WHAT TO PRODUCE:
The number of lines holding "在每個時間點" in the listing below is all you should give.
━━━ SOURCE RECORDS ━━━
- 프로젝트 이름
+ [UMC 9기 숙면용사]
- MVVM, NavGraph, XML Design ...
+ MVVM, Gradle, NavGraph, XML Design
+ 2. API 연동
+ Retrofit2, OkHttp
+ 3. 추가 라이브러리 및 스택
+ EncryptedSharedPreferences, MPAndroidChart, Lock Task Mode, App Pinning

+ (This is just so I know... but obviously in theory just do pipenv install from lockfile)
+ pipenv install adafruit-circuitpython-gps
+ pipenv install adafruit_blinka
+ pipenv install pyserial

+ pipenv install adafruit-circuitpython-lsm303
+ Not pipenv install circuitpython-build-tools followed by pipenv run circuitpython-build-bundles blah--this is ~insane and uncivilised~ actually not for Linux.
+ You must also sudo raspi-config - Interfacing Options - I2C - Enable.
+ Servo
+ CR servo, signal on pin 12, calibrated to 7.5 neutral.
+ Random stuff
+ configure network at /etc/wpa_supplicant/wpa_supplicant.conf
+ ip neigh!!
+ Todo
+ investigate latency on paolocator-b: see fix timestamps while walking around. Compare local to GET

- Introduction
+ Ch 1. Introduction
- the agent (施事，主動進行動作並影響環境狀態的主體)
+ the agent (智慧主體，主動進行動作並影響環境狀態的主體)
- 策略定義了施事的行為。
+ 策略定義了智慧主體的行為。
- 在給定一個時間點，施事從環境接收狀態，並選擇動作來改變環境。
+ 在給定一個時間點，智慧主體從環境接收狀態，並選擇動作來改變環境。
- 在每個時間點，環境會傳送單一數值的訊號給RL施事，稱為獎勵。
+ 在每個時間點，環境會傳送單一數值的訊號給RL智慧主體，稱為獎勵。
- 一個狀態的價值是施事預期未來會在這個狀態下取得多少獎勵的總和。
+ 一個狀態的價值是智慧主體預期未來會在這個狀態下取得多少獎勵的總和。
━━━
REPLY:
2